• _The task_
Print the whole listing below exactly as given, pictures excluded.

• _Record excerpts_
--------
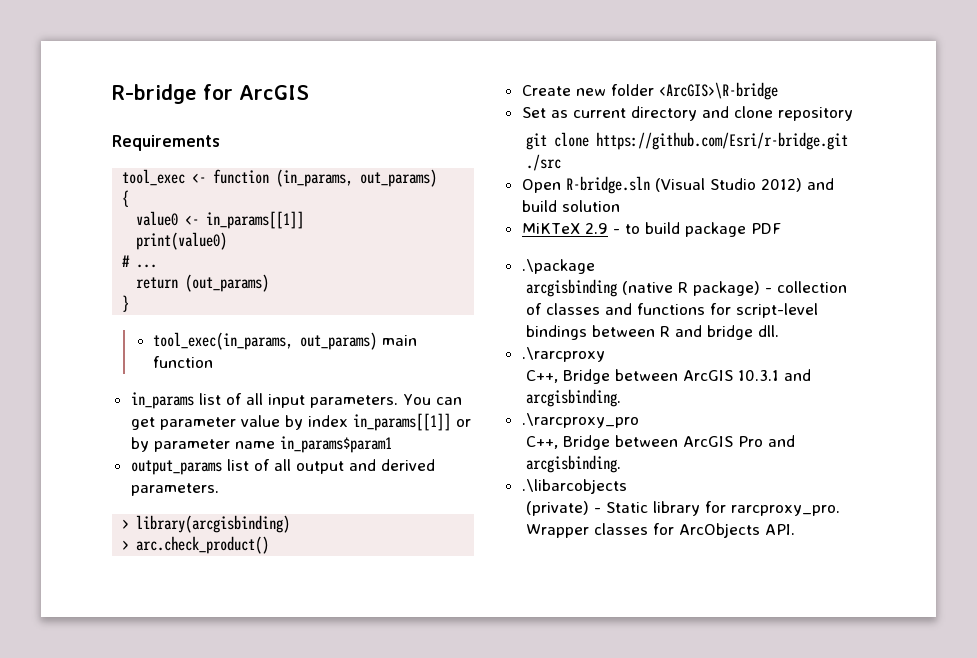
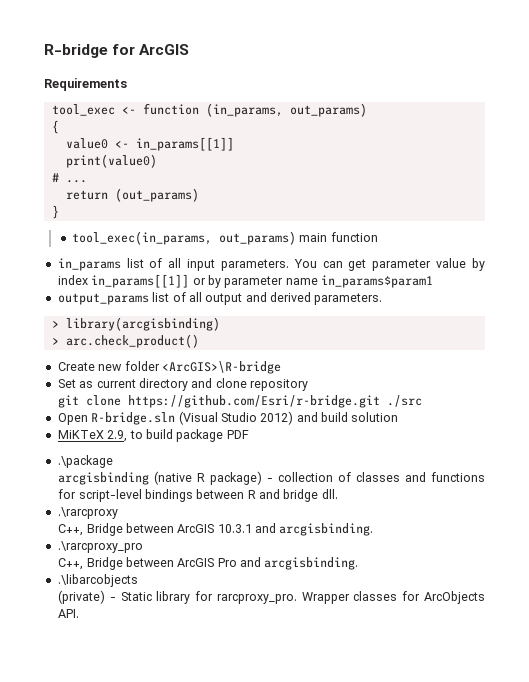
- MiKTeX 2.9 - to build package PDF
+ MiKTeX 2.9, to build package PDF

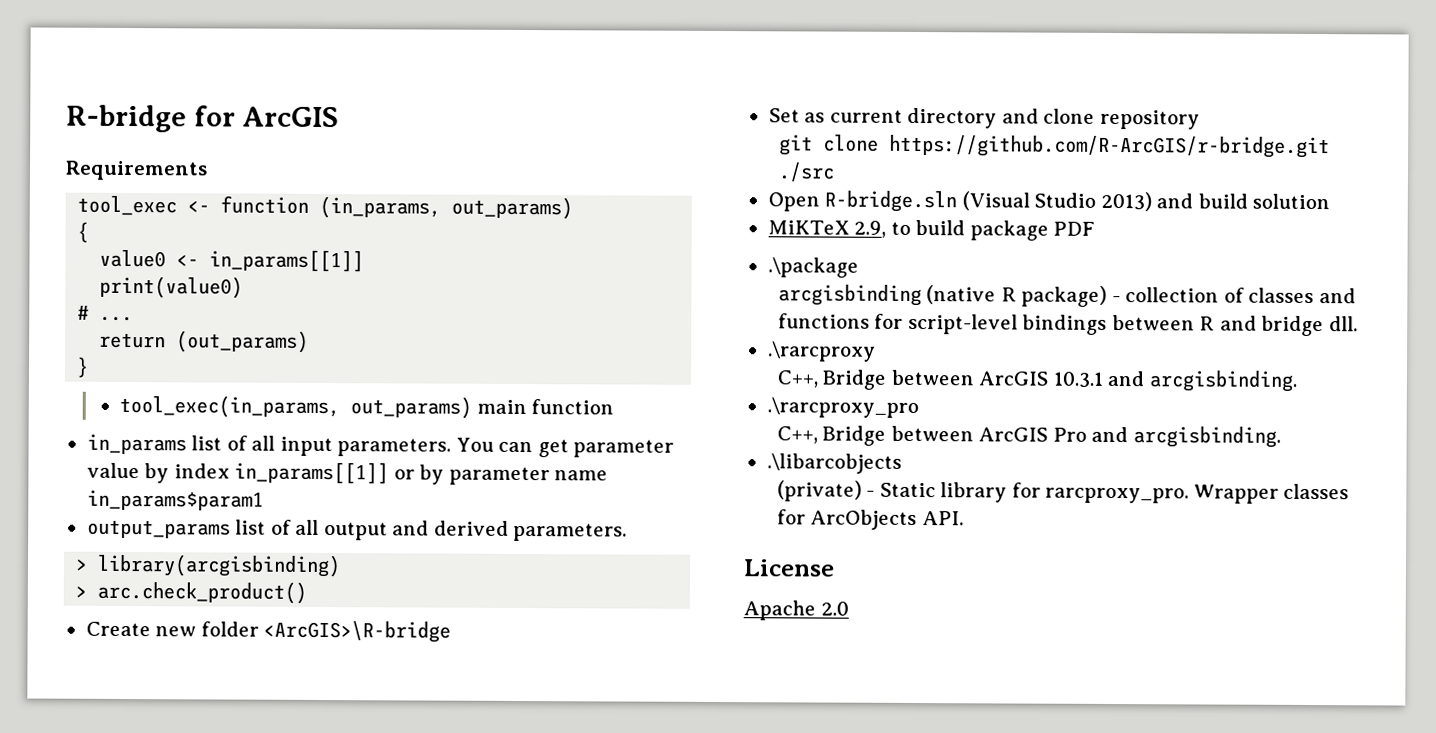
- git clone https://github.com/Esri/r-bridge.git ./src
+ git clone https://github.com/R-ArcGIS/r-bridge.git ./src
- Open R-bridge.sln (Visual Studio 2012) and build solution
+ Open R-bridge.sln (Visual Studio 2013) and build solution
+ License
+ Apache 2.0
--------
• _Response_
- MiKTeX 2.9 - to build package PDF
+ MiKTeX 2.9, to build package PDF

- git clone https://github.com/Esri/r-bridge.git ./src
+ git clone https://github.com/R-ArcGIS/r-bridge.git ./src
- Open R-bridge.sln (Visual Studio 2012) and build solution
+ Open R-bridge.sln (Visual Studio 2013) and build solution
+ License
+ Apache 2.0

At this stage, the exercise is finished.